_Assignment_: Copy all the lines of the data that include the word "предложений".

━━━ Stored data

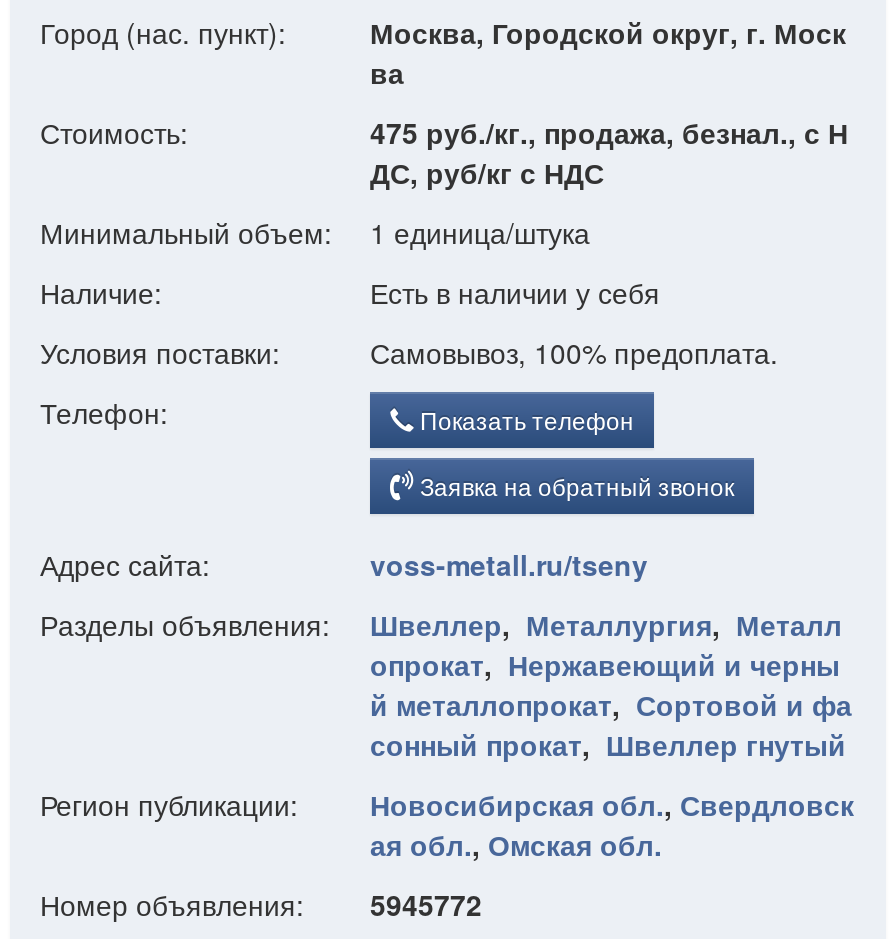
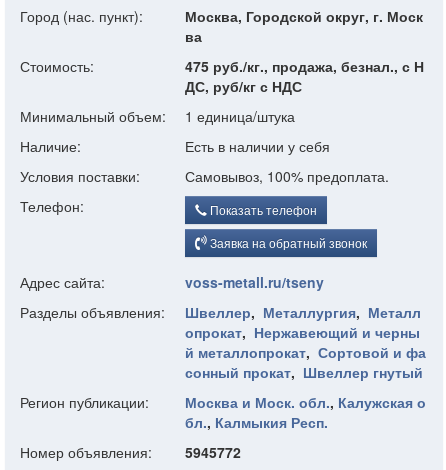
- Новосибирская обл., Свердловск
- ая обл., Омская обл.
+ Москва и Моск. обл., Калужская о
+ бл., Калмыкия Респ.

━━━━━━
━━━ Stored data

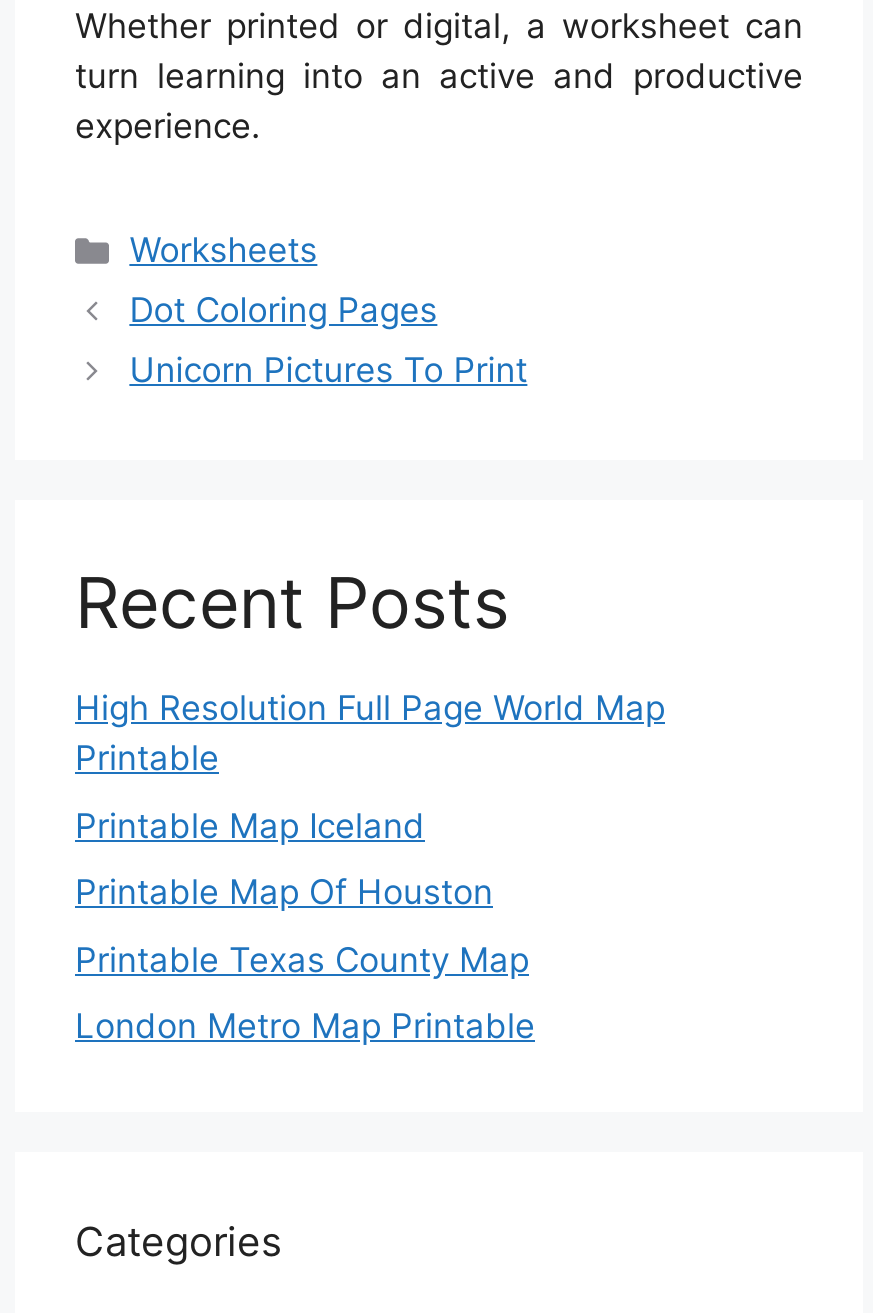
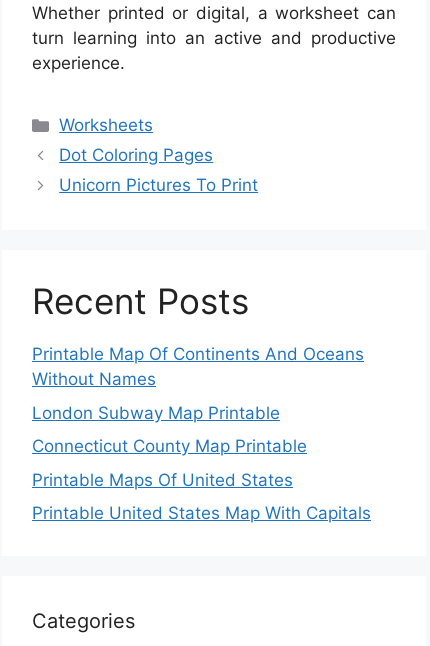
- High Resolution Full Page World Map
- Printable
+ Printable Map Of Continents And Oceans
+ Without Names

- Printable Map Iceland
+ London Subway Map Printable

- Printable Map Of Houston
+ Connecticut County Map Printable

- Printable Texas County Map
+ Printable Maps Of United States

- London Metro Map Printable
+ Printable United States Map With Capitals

━━━━━━
━━━ Stored data

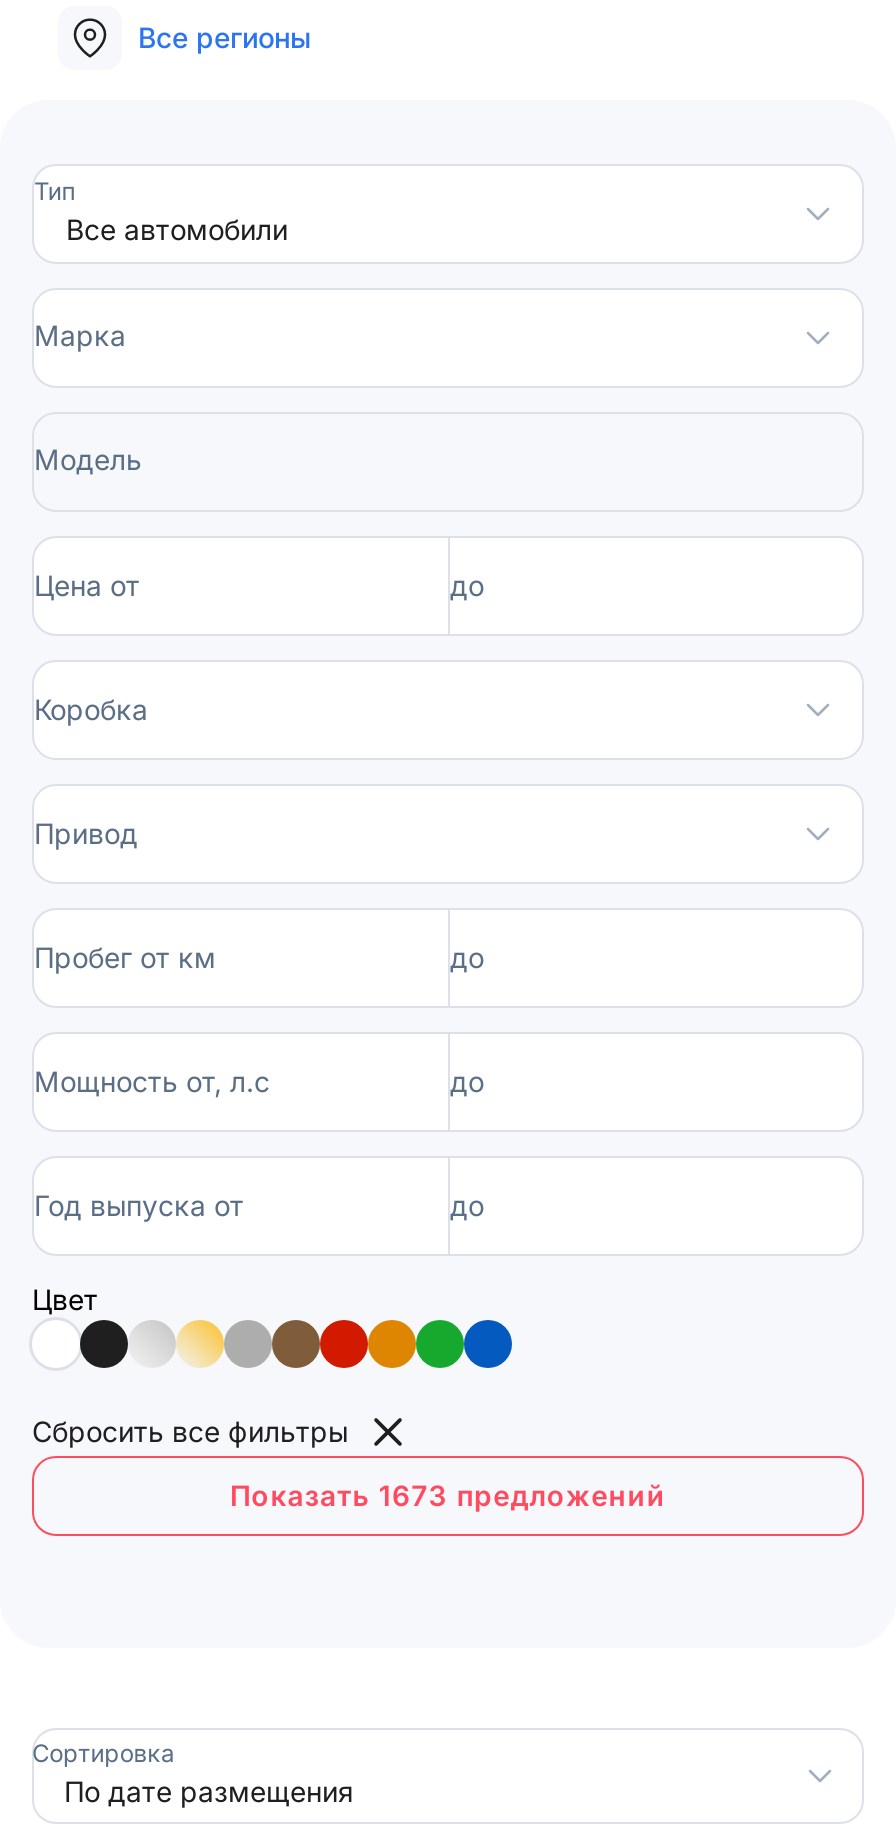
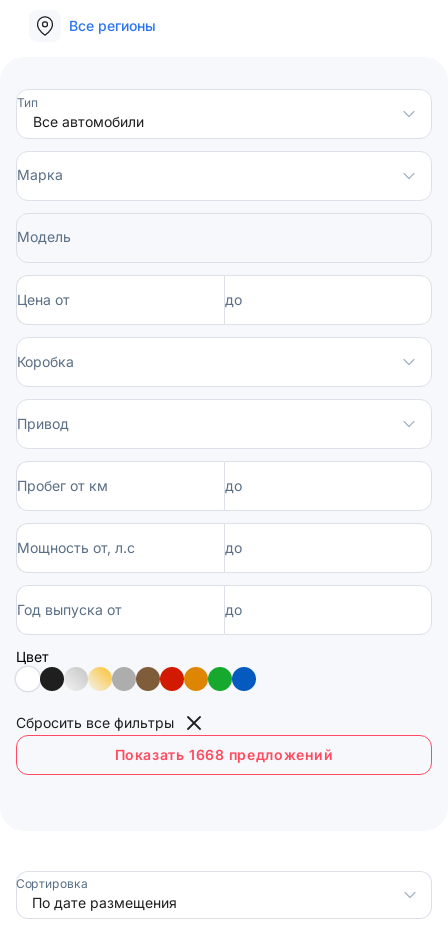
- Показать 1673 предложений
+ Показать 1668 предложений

━━━━━━

_Task result_:
- Показать 1673 предложений
+ Показать 1668 предложений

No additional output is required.